There are three essential parts to CaaS model: the editing interface (typically a web app), the CMS infrastructure capabilities, and the development ecosystem.
Enables content architects to create the content model (the structure of content)
Enables content editors to manage content — that is, create it, update it and collaborate on it
Performance, uptime, scalability to ensure you can trust your CaaS vendor to reliably deliver content in mission-critical applications
SLAs with short incident response times and access to dedicated staff — so in case of problems you get a mission-critical app back up again, fast
Mobile delivery capabilities so that you can provide a great user experience even in network-challenged environments (like subways, rural areas) and high bandwidth cost areas (such as emerging markets)
API-based importing, management, and delivery for controlling content programmatically both ways
Comprehensive and up-to-date documentation to help the development team start using the CaaS tools quickly
CDN (content delivery network) to deliver CaaS rapidly
SDKs and libraries so your team is up to speed faster no matter what their tech stack is
Demo app source code so developers don't have to reinvent the wheel anew
Third-party integrations so you get value from existing tools
Notably, popular open source CMSes such as WordPress and Drupal are moving in the content as a service direction, mainly by introducing plugins (Drupal RESTful web services, WordPress REST API) which add RESTfulness on top of the existing setup. Drupal 8 will also include RESTful API in its core. Running such a configuration in the cloud makes for a semi-CaaS solution.

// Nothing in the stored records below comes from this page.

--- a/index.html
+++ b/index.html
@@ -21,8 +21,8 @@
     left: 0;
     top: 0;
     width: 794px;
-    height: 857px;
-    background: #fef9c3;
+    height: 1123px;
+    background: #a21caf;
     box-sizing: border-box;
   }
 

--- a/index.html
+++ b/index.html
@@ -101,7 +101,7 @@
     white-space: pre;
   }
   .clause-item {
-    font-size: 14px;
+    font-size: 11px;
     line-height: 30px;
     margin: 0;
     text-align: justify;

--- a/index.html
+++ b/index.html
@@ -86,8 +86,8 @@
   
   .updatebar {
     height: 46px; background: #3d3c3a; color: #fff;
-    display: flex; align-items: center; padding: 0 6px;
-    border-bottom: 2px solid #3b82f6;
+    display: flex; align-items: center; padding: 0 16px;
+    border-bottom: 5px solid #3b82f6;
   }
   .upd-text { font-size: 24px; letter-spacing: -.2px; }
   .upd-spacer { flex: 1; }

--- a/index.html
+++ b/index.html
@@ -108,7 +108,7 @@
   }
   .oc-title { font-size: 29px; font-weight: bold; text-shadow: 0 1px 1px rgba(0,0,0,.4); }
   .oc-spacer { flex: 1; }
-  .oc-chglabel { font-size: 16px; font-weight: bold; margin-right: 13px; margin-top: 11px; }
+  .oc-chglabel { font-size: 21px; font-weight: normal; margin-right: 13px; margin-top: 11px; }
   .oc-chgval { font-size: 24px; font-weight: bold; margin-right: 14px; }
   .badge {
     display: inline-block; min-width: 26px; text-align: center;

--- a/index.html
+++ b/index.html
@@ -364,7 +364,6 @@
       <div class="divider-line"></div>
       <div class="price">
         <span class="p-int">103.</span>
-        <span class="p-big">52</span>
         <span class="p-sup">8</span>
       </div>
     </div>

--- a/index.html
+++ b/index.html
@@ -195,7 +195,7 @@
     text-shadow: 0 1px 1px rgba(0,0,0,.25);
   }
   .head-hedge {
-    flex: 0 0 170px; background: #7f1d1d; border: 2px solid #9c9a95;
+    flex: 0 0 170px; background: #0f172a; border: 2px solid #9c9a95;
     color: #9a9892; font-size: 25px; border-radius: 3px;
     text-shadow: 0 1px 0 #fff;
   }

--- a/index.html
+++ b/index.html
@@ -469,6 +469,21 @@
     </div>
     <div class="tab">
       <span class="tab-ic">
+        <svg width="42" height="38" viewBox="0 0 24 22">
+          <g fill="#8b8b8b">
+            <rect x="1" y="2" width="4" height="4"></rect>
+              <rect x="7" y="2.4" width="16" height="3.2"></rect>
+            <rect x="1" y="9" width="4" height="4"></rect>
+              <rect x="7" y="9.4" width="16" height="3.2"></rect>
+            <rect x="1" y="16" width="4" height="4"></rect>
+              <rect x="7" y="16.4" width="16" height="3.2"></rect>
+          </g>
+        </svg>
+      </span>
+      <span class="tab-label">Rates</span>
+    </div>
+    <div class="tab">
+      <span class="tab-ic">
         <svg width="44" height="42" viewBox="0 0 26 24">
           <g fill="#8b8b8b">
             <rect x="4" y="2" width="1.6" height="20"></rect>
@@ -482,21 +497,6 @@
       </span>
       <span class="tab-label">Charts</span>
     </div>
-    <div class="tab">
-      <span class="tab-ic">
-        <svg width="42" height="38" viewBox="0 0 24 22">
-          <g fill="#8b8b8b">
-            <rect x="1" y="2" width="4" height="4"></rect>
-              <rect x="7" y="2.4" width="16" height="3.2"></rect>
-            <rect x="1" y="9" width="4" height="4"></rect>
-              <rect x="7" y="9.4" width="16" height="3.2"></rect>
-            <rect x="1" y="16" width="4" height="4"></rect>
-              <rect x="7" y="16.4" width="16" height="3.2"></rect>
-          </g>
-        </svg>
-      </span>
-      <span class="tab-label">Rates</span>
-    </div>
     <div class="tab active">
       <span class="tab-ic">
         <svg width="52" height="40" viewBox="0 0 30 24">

However, while this change adds something which was missing before, the architecture of the system remains the same—web-based, page-centric. Without CaaS, there are still no good ways to structure content in a custom way, there are scaling issues, and content and presentation continue living together.
In some cases, it might be sufficient to go with a web CMS with an add-on on top, but we have experienced that problems arise on the way.